Since my education as an artist started, conversations around the nude in art have been uncomfortable for me. I want the conversation to go away because it’s a genre that is critical to the education of an artist. But it doesn’t go away. And so I will continue to talk about it.

A study done last summer

Soon, I will be going back to Italy to study, primarily to paint and draw the undraped model. Why? Because every time I do it, I am reminded how it makes me a better artist. And as an artist, I hope never to arrive but to always be in a state of learning and growing, to be better than I was the week before. And so, I continue my commitment to working from models, undraped. I hope you will come along with me for this learning experience. As I learn, I teach, and I hope you’ll join me on this adventure starting April 15.

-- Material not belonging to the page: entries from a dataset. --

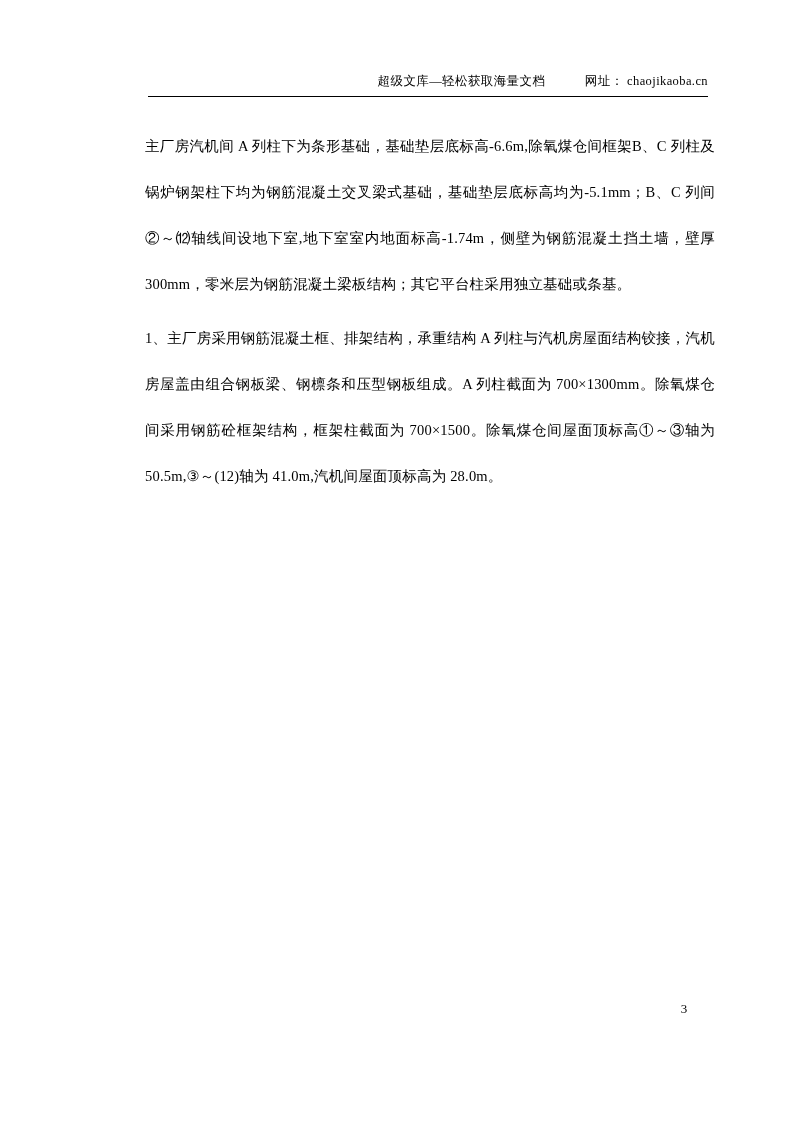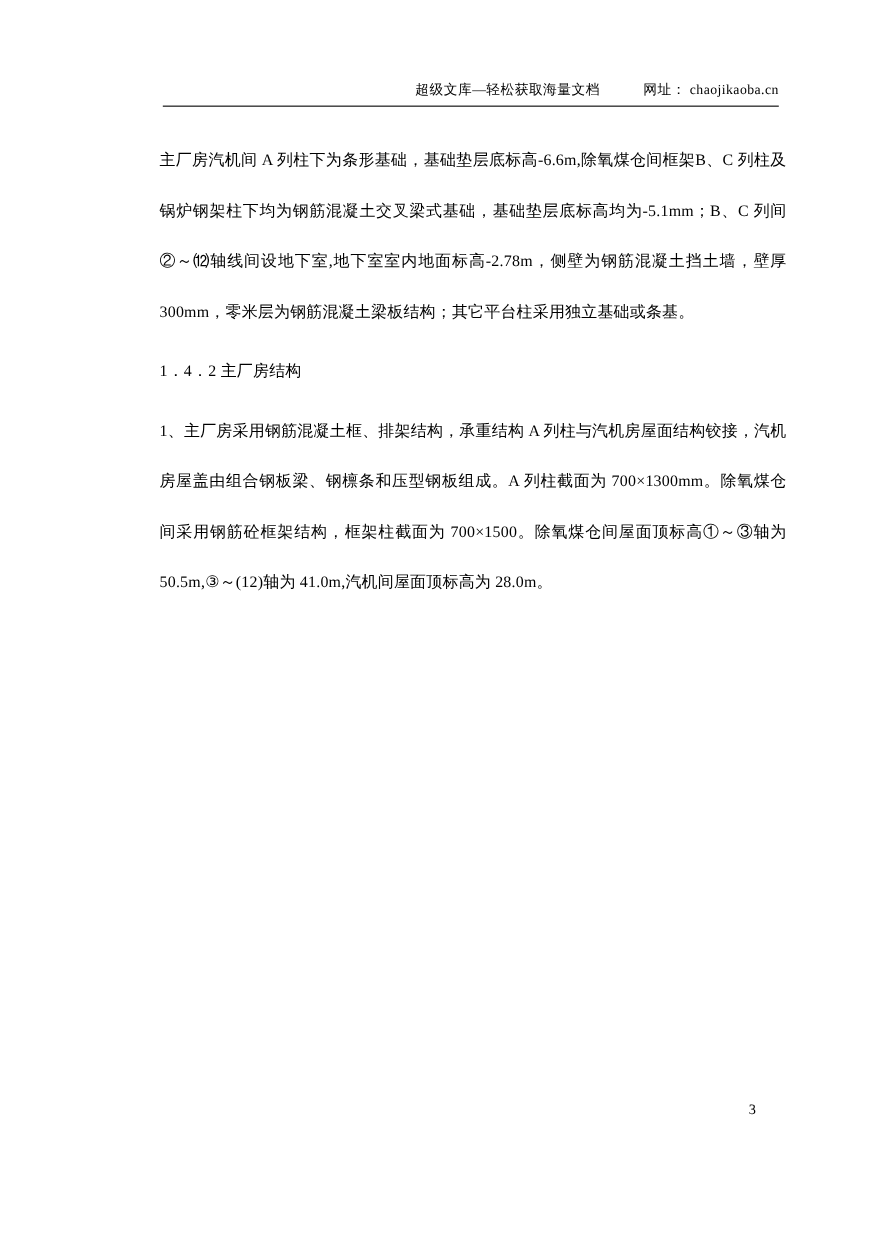--- a/index.html
+++ b/index.html
@@ -88,20 +88,19 @@
 <div class="page">
 
   <div class="header">
     <span class="site">超级文库—轻松获取海量文档</span>
     <span class="url-label">网址：</span>
     <span class="url">chaojikaoba.cn</span>
   </div>
   <div class="header-rule"></div>
 
   <div class="content">
-    <p class="body-par">主厂房汽机间 A 列柱下为条形基础，基础垫层底标高-6.6m,除氧煤仓间框架B、C 列柱及锅炉钢架柱下均为钢筋混凝土交叉梁式基础，基础垫层底标高均为-5.1mm；B、C 列间②～⑿轴线间设地下室,地下室室内地面标高-2.78m，侧壁为钢筋混凝土挡土墙，壁厚 300mm，零米层为钢筋混凝土梁板结构；其它平台柱采用独立基础或条基。</p>
-    <p class="heading-par">1．4．2 主厂房结构</p>
+    <p class="body-par">主厂房汽机间 A 列柱下为条形基础，基础垫层底标高-6.6m,除氧煤仓间框架B、C 列柱及锅炉钢架柱下均为钢筋混凝土交叉梁式基础，基础垫层底标高均为-5.1mm；B、C 列间②～⑿轴线间设地下室,地下室室内地面标高-1.74m，侧壁为钢筋混凝土挡土墙，壁厚 300mm，零米层为钢筋混凝土梁板结构；其它平台柱采用独立基础或条基。</p>
     <p class="body-par">1、主厂房采用钢筋混凝土框、排架结构，承重结构 A 列柱与汽机房屋面结构铰接，汽机房屋盖由组合钢板梁、钢檩条和压型钢板组成。A 列柱截面为 700×1300mm。除氧煤仓间采用钢筋砼框架结构，框架柱截面为 700×1500。除氧煤仓间屋面顶标高①～③轴为 50.5m,③～(12)轴为 41.0m,汽机间屋面顶标高为 28.0m。</p>
   </div>
 
   <div class="pagenum">3</div>
 
 </div>
 
 </body></html>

For me, this subject of the nude in art is not about arguing the point; it’s about the experience of learning art. It’s just very matter of fact. Of course, it can be argued that you can learn art without this genre, and that is true, but if you’ve studied from life, you probably won’t find yourself arguing against the practice. You will most likely “get it” (though there are exceptions to every rule).

So what about you? What are your thoughts and feelings about the nude in art? As always, I love your thoughts and feedback. The best conversations can be found on Facebook and Instagram where you I can be found most every day.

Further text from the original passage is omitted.